── Supplied material ──

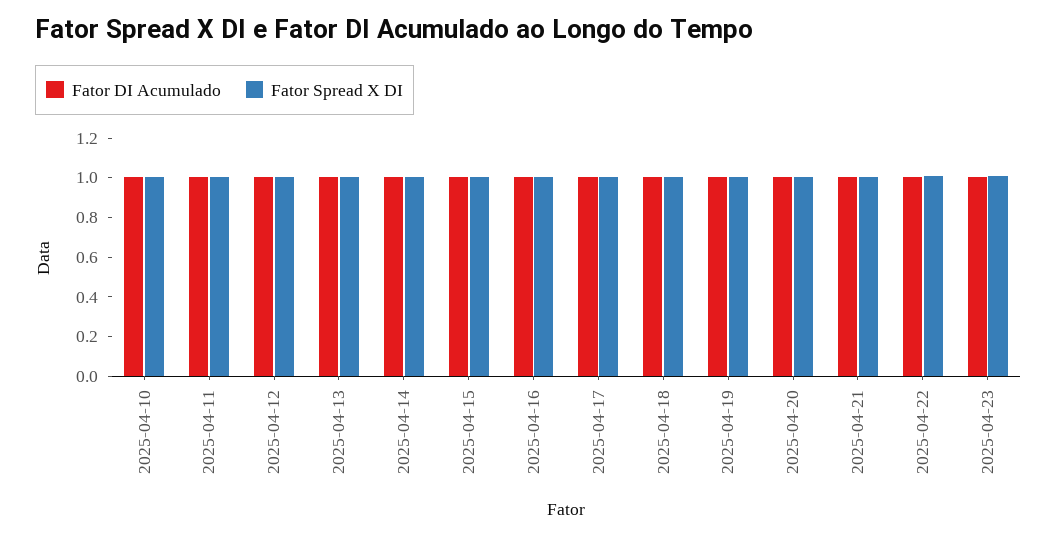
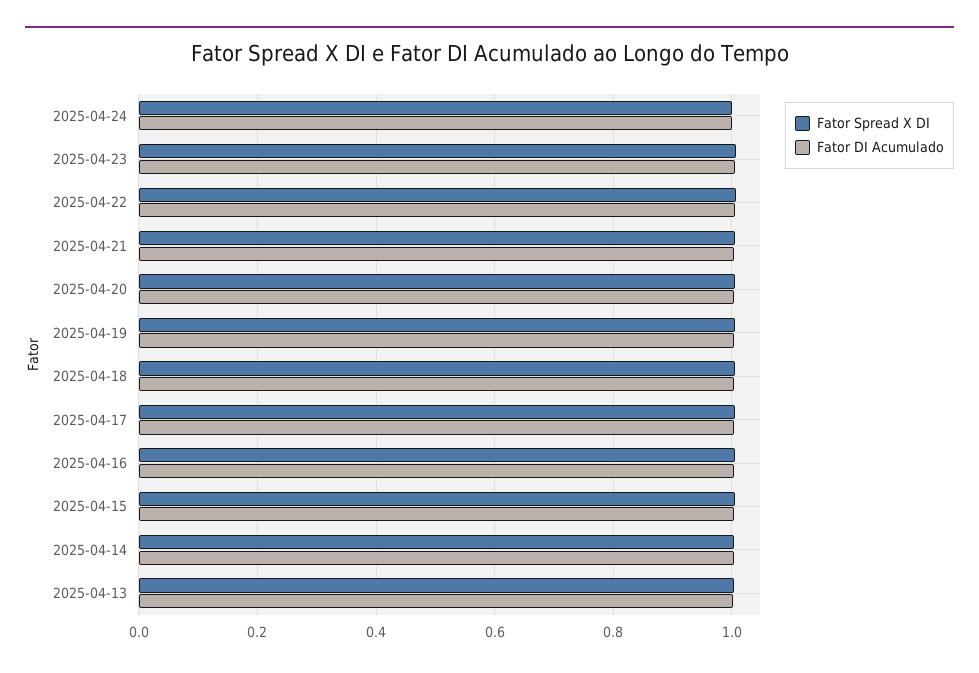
Fator DI Acumulado, 2025-04-10: 1 -> none
Fator Spread X DI, 2025-04-10: 1 -> none
Fator DI Acumulado, 2025-04-11: 1 -> none
Fator Spread X DI, 2025-04-11: 1 -> none
Fator DI Acumulado, 2025-04-12: 1 -> none
Fator Spread X DI, 2025-04-12: 1 -> none
Fator Spread X DI, 2025-04-24: none -> 1
Fator DI Acumulado, 2025-04-24: none -> 1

───

● **Task to complete**: Copy each line above precisely, dropping the pictures.

● **Exercise output**:
Fator DI Acumulado, 2025-04-10: 1 -> none
Fator Spread X DI, 2025-04-10: 1 -> none
Fator DI Acumulado, 2025-04-11: 1 -> none
Fator Spread X DI, 2025-04-11: 1 -> none
Fator DI Acumulado, 2025-04-12: 1 -> none
Fator Spread X DI, 2025-04-12: 1 -> none
Fator Spread X DI, 2025-04-24: none -> 1
Fator DI Acumulado, 2025-04-24: none -> 1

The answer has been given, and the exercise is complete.